The report's authors recommend six steps they concluded had consistent scientific evidence:
- Avoiding unnecessary medical radiation such as diagnostic CT scans.
- Forgoing use of combination estrogen-progestin hormone therapy post-menopause if possible.
- Limiting alcohol.
- Maintaining a healthy weight.
- Exercising regularly.
- Avoiding tobacco use.
The committee used a broad definition of "environment" that included all factors not directly inherited through DNA. That included what's in the air and water, diets, use of vitamins and factors such as working night shifts.
For other environmental factors, it was harder to tell because the evidence wasn't as strong, they said.
The evidence indicated a "possible, though currently less clear," link to increased risk for breast cancer from exposure to benzene, 1,3-butadiene and ethylene oxide — chemicals found in some workplace settings and in gasoline fumes, vehicle exhaust and tobacco smoke.
Some substances were considered unlikely to affect a woman's risk of breast cancer. Several studies found no connection between avoiding personal use of hair dyes and non-ionizing radiation emitted by mobile devices and other technologies and breast cancer, the panel said.
For other chemicals, the evidence was insufficient or contradictory. The plasticizer bisphenol A (BPA), pesticides, ingredients in cosmetics and dietary supplements fell into that category.
Exposures early in life
"We don't have enough data to say 'toss your water bottles,"' said committee chair Irva Hertz-Picciotto, chief of environmental and occupational health at the University of California, Davis.
Part of the problem in assessing the environmental risks for breast cancer is that most research has focused on adults and the few years before a diagnosis, but recent studies suggest that exposure earlier in life, including prenatally, are important, the report's authors said.

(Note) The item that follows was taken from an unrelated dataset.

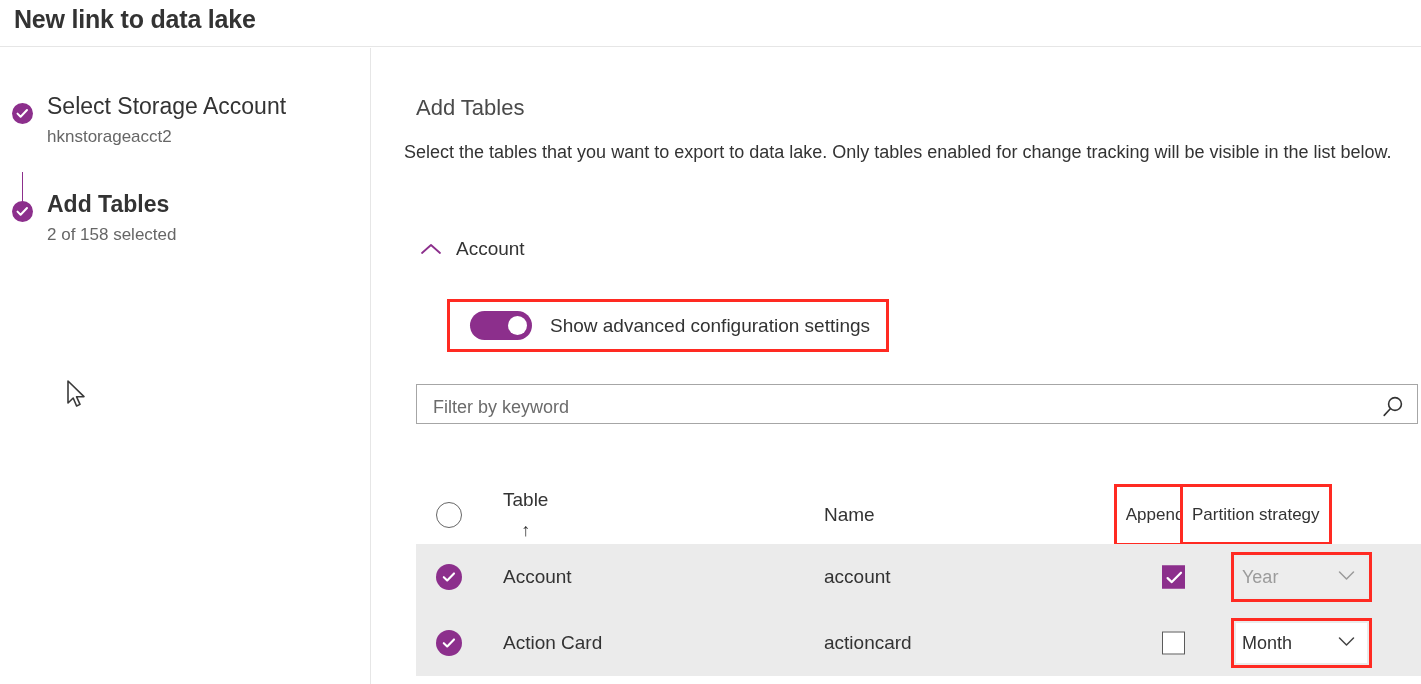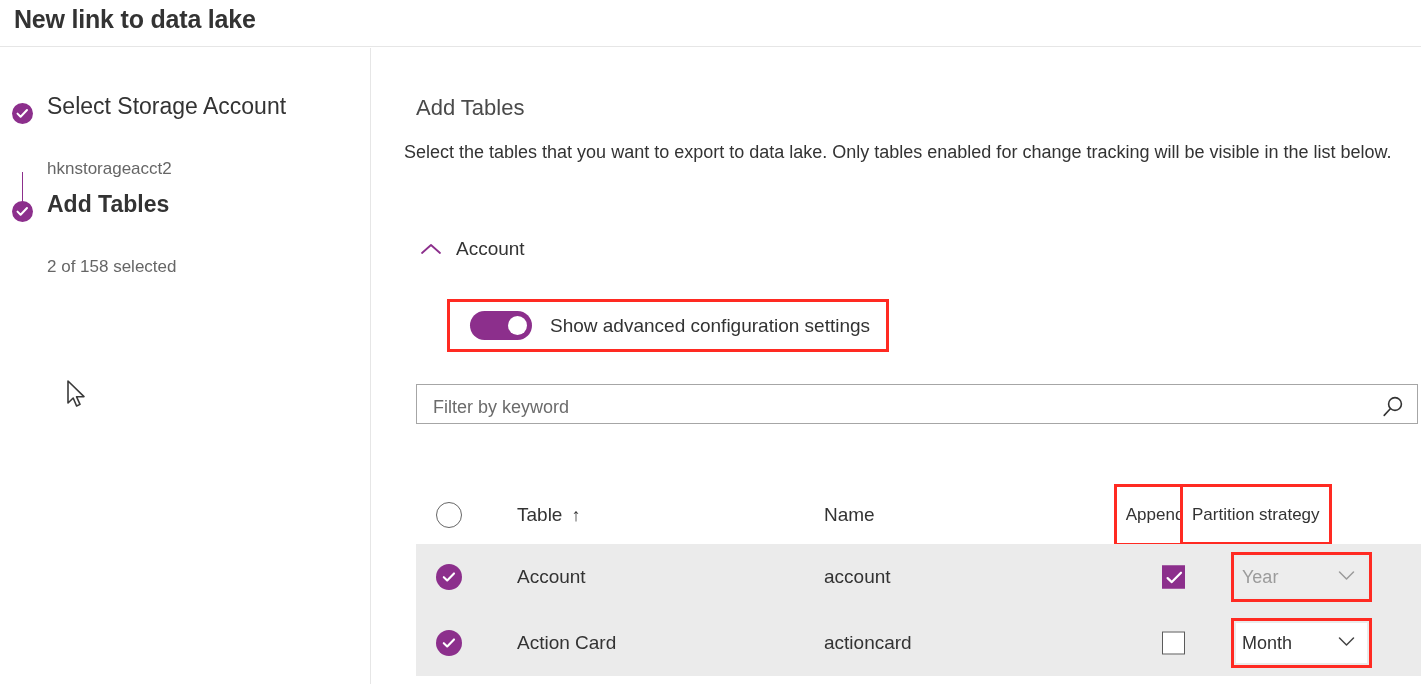"hknstorageacct2" .step-sub { margin-top: 32px -> none }
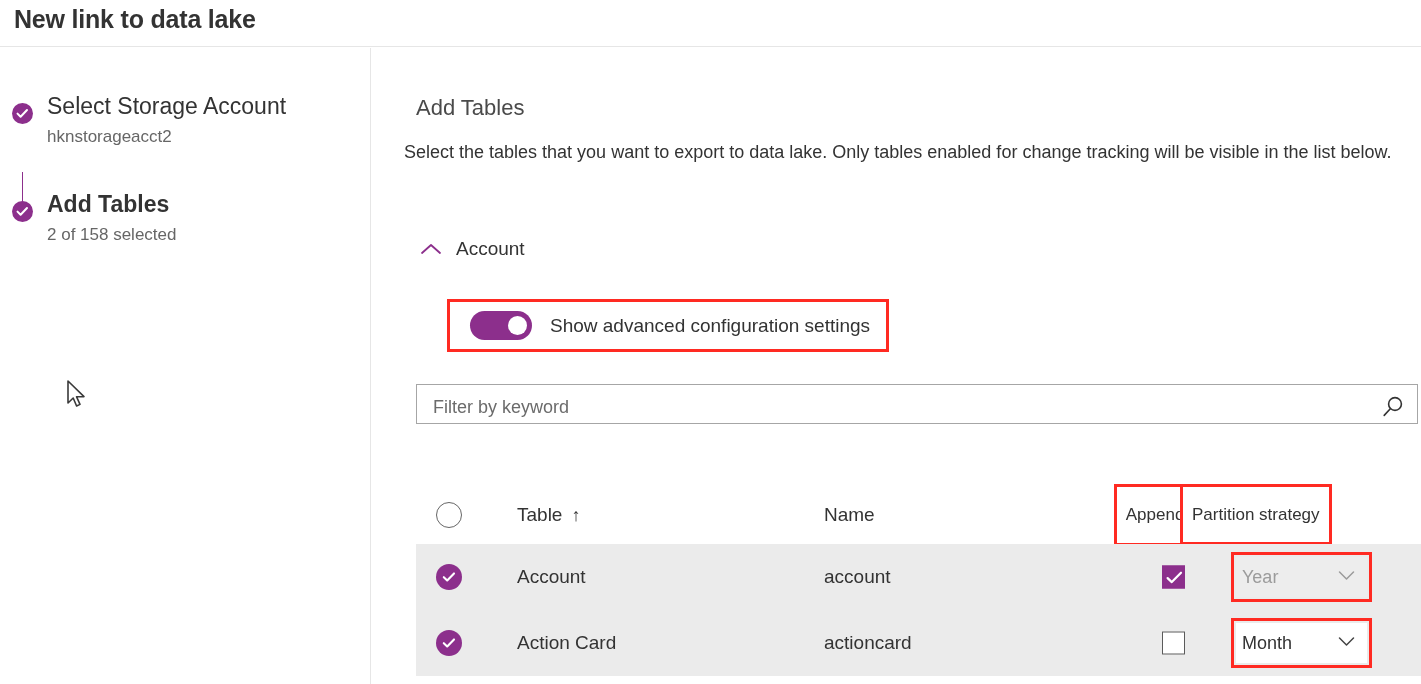"Table" .cell-table { flex-direction: none -> column; left: 101px -> 87px }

Laura Anderko, a public health scientist at Georgetown University Medical Center in Washington, DC, said she was "deeply disappointed" by the report's heavy emphasis on personal responsibility for cancer prevention.
"It is in stark contrast to the President's Cancer Panel report last year that has a strong call to action on chemical policy reform," Anderko wrote in an email to Associated Press.
The report was presented at the San Antonio Breast Cancer Symposium in Texas on Wednesday.
It was sponsored by Susan G. Komen for the Cure.